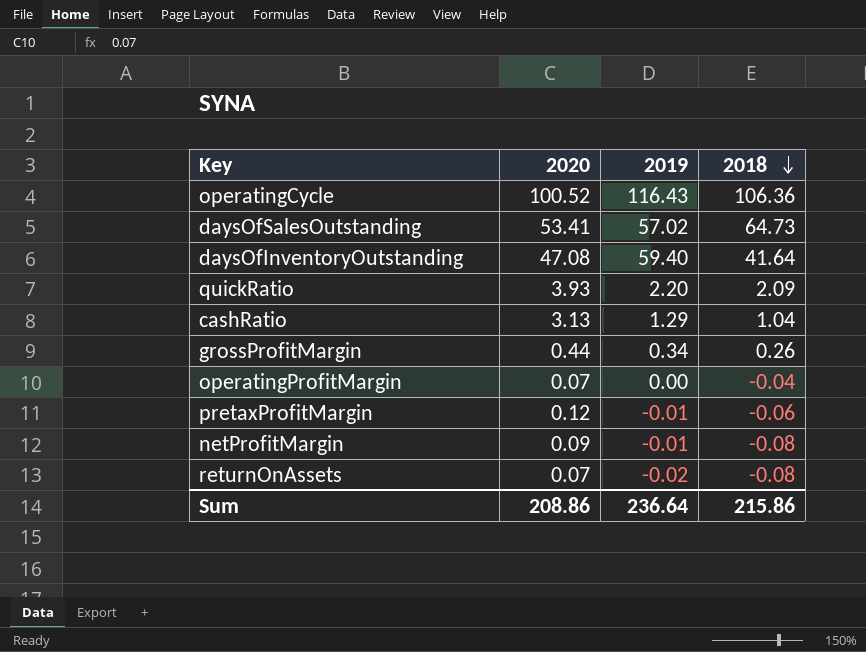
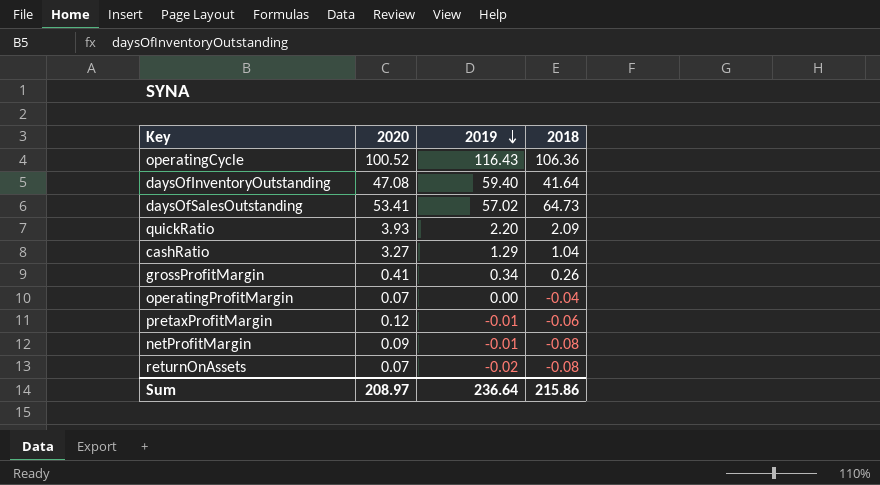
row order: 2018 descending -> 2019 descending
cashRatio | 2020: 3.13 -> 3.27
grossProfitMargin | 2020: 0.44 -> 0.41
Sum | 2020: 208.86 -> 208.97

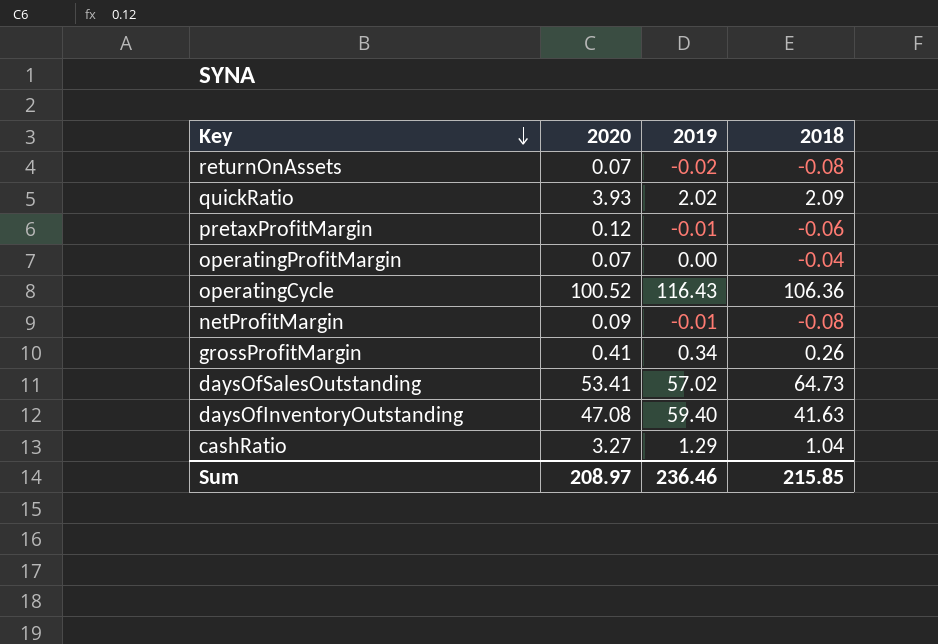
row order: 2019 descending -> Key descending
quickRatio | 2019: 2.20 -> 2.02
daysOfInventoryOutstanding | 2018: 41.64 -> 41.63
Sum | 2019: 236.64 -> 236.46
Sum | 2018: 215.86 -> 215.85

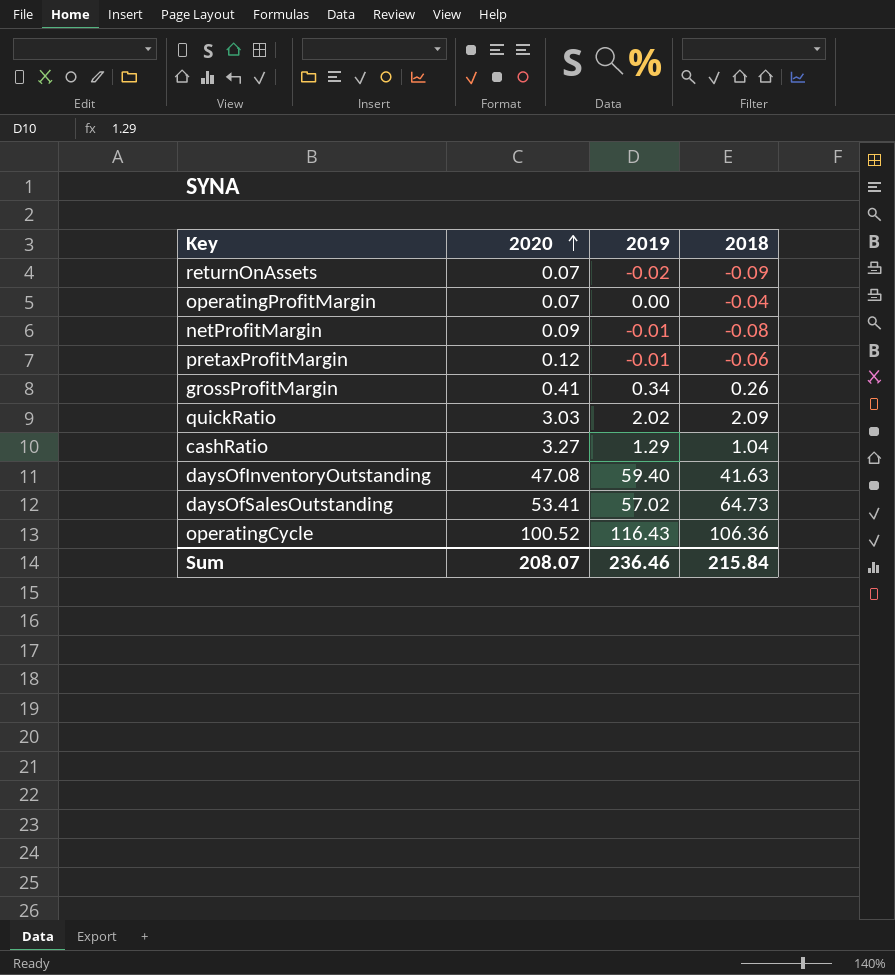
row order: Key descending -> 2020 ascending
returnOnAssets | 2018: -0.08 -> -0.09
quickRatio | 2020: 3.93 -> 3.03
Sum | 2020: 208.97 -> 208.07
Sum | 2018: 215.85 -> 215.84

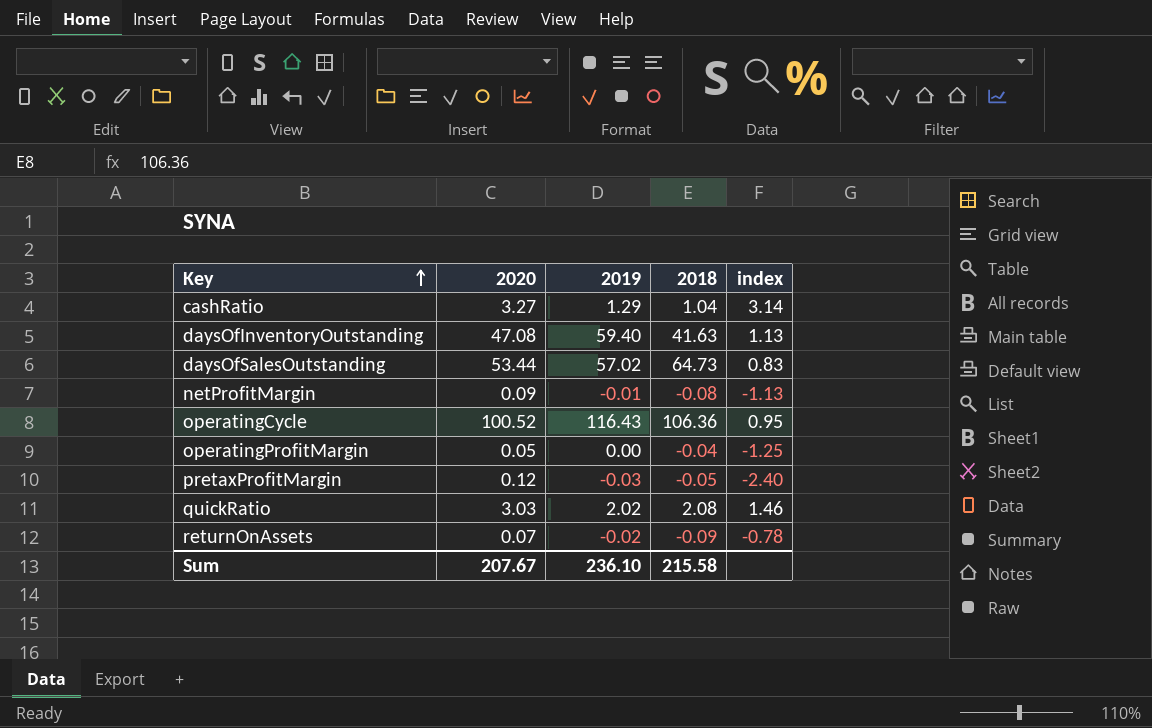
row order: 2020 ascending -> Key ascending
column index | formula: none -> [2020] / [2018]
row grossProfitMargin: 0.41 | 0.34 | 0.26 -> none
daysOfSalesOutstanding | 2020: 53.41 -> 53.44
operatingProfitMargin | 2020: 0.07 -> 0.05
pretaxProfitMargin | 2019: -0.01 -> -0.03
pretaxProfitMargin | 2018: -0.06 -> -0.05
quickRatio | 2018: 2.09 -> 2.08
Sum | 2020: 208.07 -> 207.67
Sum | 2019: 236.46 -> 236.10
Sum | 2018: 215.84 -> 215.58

...

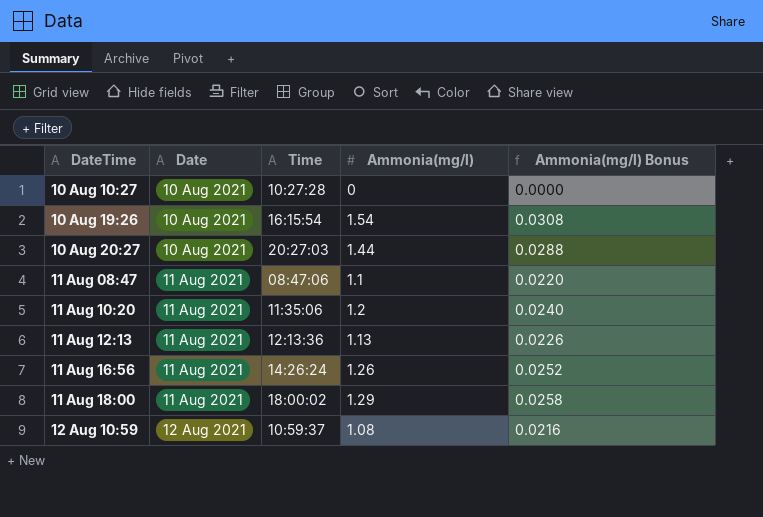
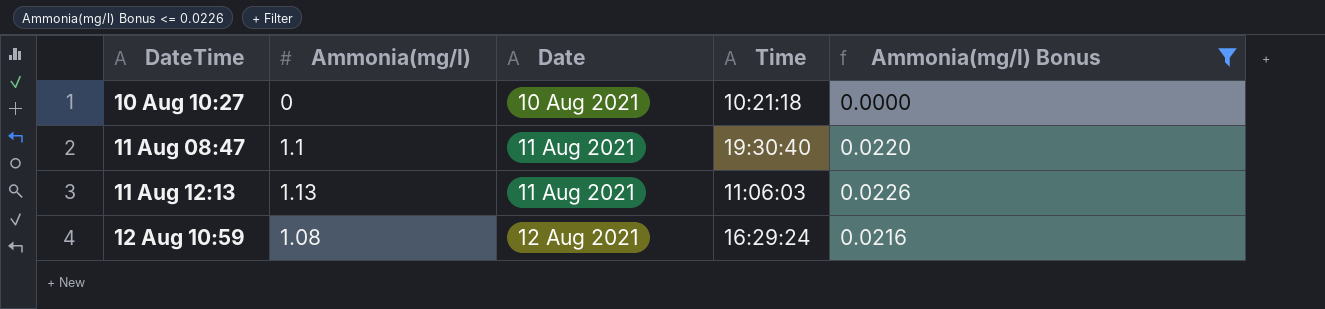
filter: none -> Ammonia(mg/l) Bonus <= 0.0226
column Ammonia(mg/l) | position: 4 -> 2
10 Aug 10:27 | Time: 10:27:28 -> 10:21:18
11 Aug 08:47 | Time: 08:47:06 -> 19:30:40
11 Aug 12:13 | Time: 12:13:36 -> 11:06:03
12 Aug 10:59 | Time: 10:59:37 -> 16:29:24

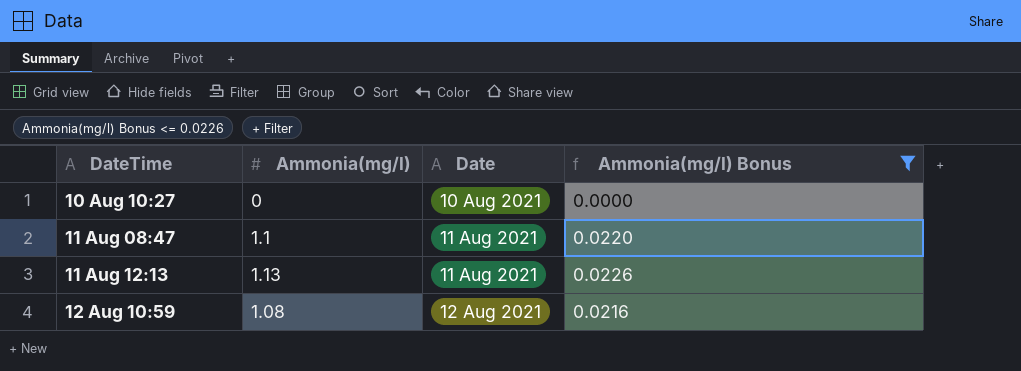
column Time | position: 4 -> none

■ Exercise instructions
Using the listing above, reproduce word for word every line from the one containing "row order: 2018 descending -> 2019 descending" through the one containing "pretaxProfitMargin | 2019: -0.01 -> -0.03". Pictures must be left out.

■ Finished task
row order: 2018 descending -> 2019 descending
cashRatio | 2020: 3.13 -> 3.27
grossProfitMargin | 2020: 0.44 -> 0.41
Sum | 2020: 208.86 -> 208.97

row order: 2019 descending -> Key descending
quickRatio | 2019: 2.20 -> 2.02
daysOfInventoryOutstanding | 2018: 41.64 -> 41.63
Sum | 2019: 236.64 -> 236.46
Sum | 2018: 215.86 -> 215.85

row order: Key descending -> 2020 ascending
returnOnAssets | 2018: -0.08 -> -0.09
quickRatio | 2020: 3.93 -> 3.03
Sum | 2020: 208.97 -> 208.07
Sum | 2018: 215.85 -> 215.84

row order: 2020 ascending -> Key ascending
column index | formula: none -> [2020] / [2018]
row grossProfitMargin: 0.41 | 0.34 | 0.26 -> none
daysOfSalesOutstanding | 2020: 53.41 -> 53.44
operatingProfitMargin | 2020: 0.07 -> 0.05
pretaxProfitMargin | 2019: -0.01 -> -0.03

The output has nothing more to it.